What to produce
Show all lines containing "OUTER" from the data below.

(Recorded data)

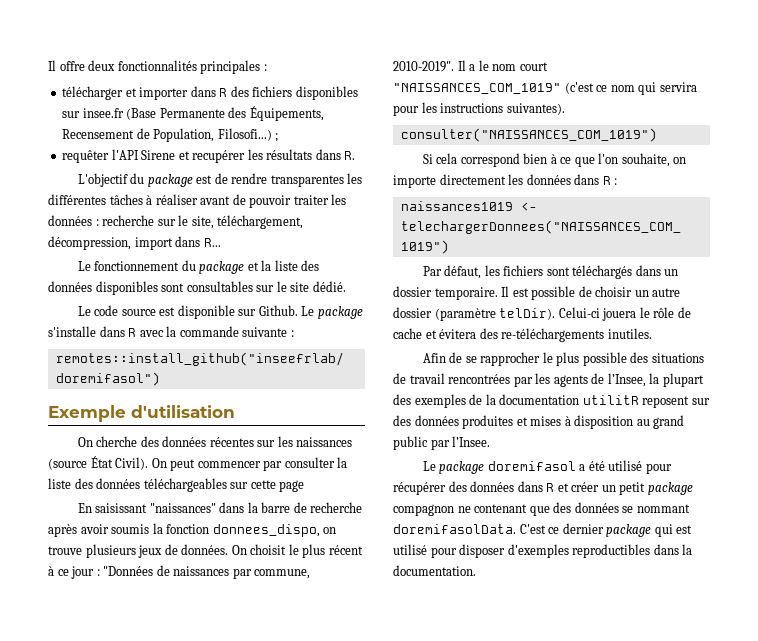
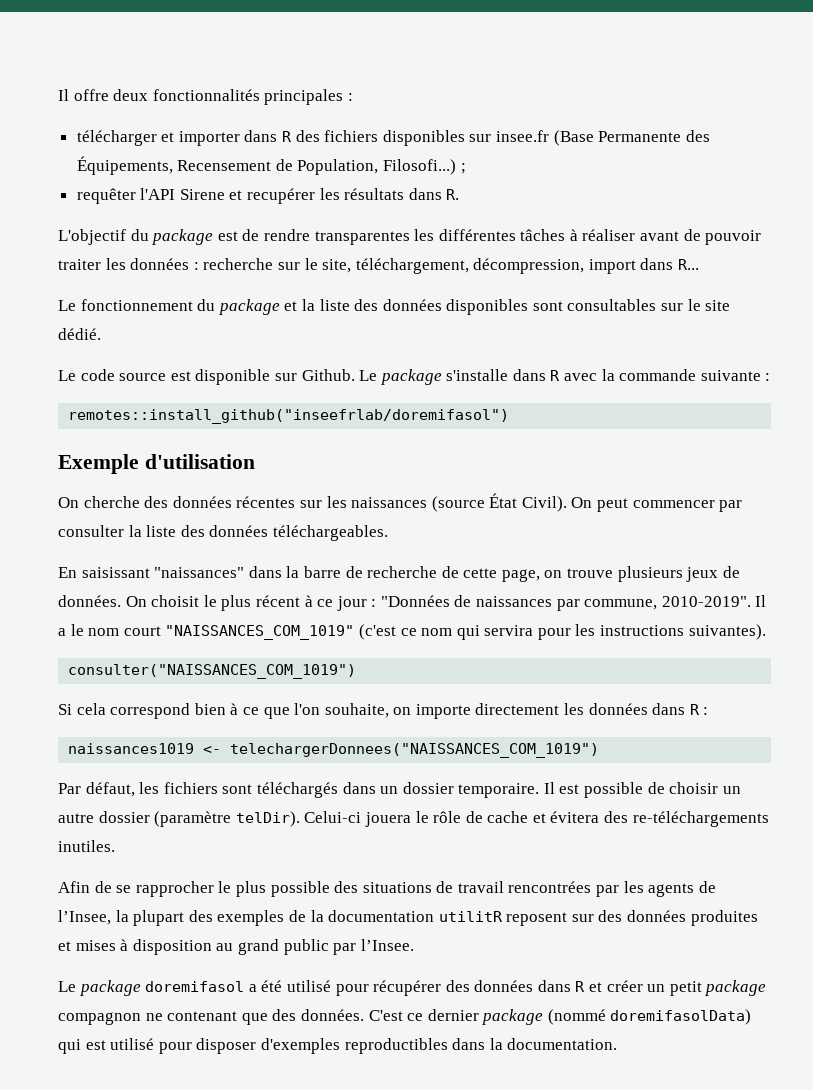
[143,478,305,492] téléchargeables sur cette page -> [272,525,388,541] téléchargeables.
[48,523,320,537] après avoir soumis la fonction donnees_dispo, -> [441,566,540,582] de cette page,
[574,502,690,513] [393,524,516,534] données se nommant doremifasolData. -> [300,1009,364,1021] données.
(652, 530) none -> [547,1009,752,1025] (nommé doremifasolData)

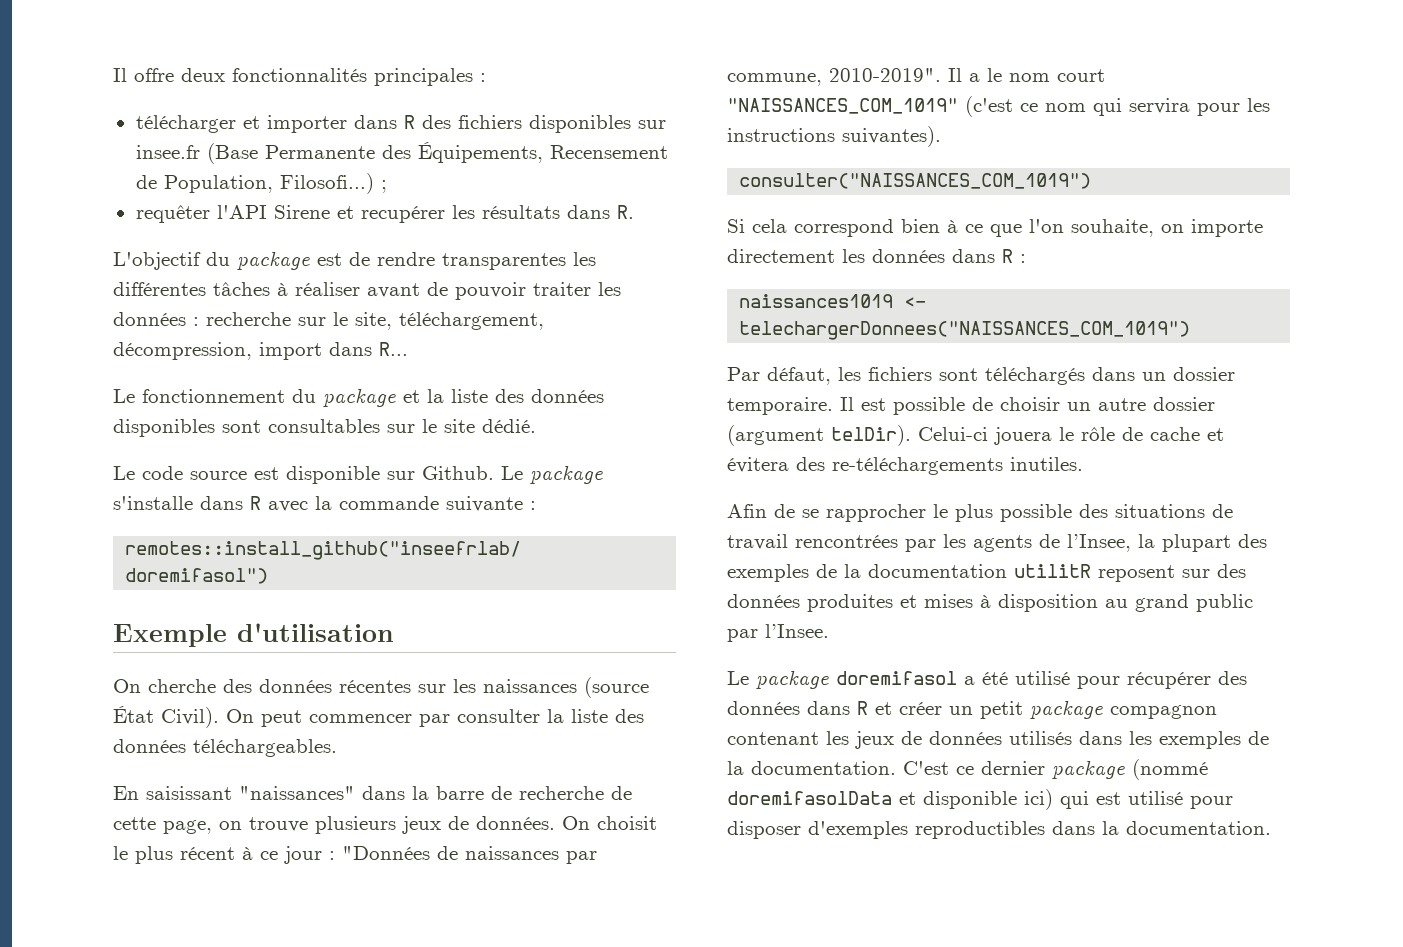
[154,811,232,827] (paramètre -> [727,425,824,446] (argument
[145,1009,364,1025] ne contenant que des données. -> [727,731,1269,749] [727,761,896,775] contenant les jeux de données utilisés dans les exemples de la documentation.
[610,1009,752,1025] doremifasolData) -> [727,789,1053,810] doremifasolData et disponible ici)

---

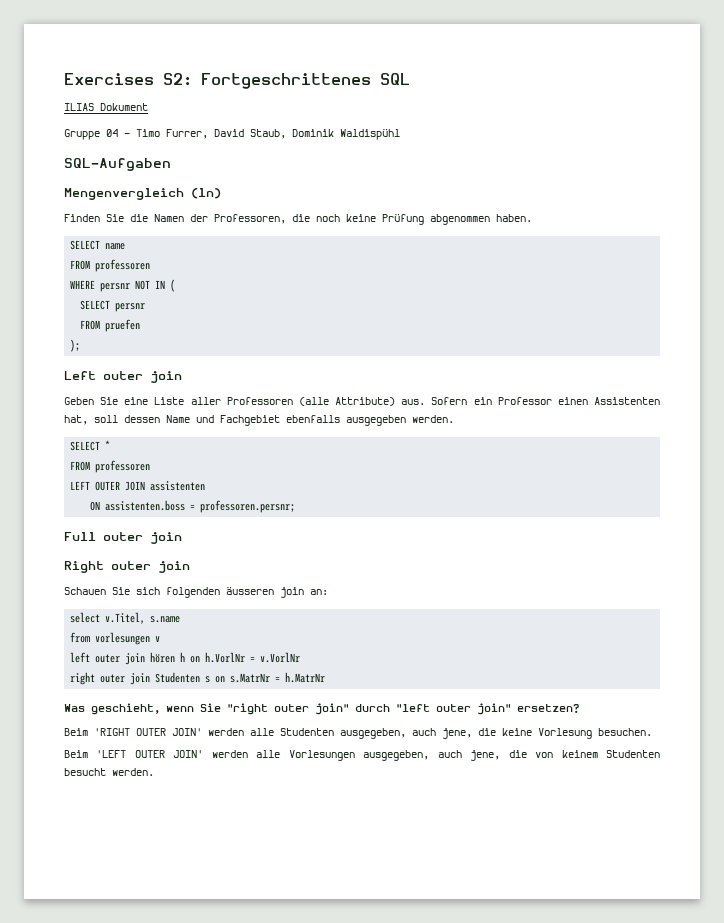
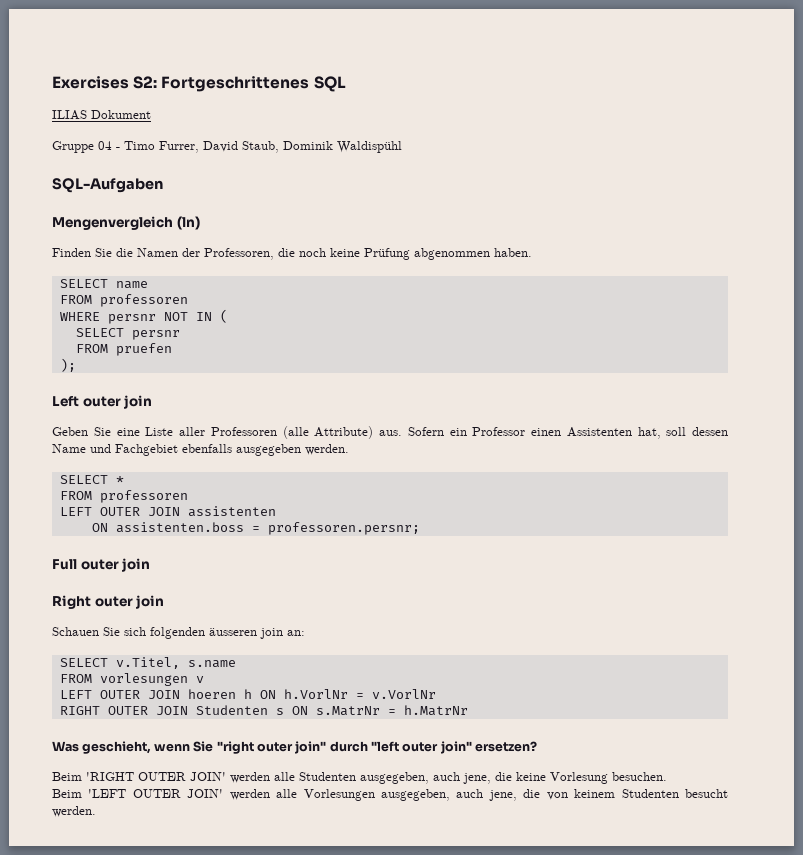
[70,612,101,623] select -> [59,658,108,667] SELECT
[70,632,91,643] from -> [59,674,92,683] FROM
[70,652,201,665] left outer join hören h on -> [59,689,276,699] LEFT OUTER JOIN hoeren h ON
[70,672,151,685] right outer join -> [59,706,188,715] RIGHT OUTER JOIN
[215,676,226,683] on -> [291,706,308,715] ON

Expected answer
[70,652,201,665] left outer join hören h on -> [59,689,276,699] LEFT OUTER JOIN hoeren h ON
[70,672,151,685] right outer join -> [59,706,188,715] RIGHT OUTER JOIN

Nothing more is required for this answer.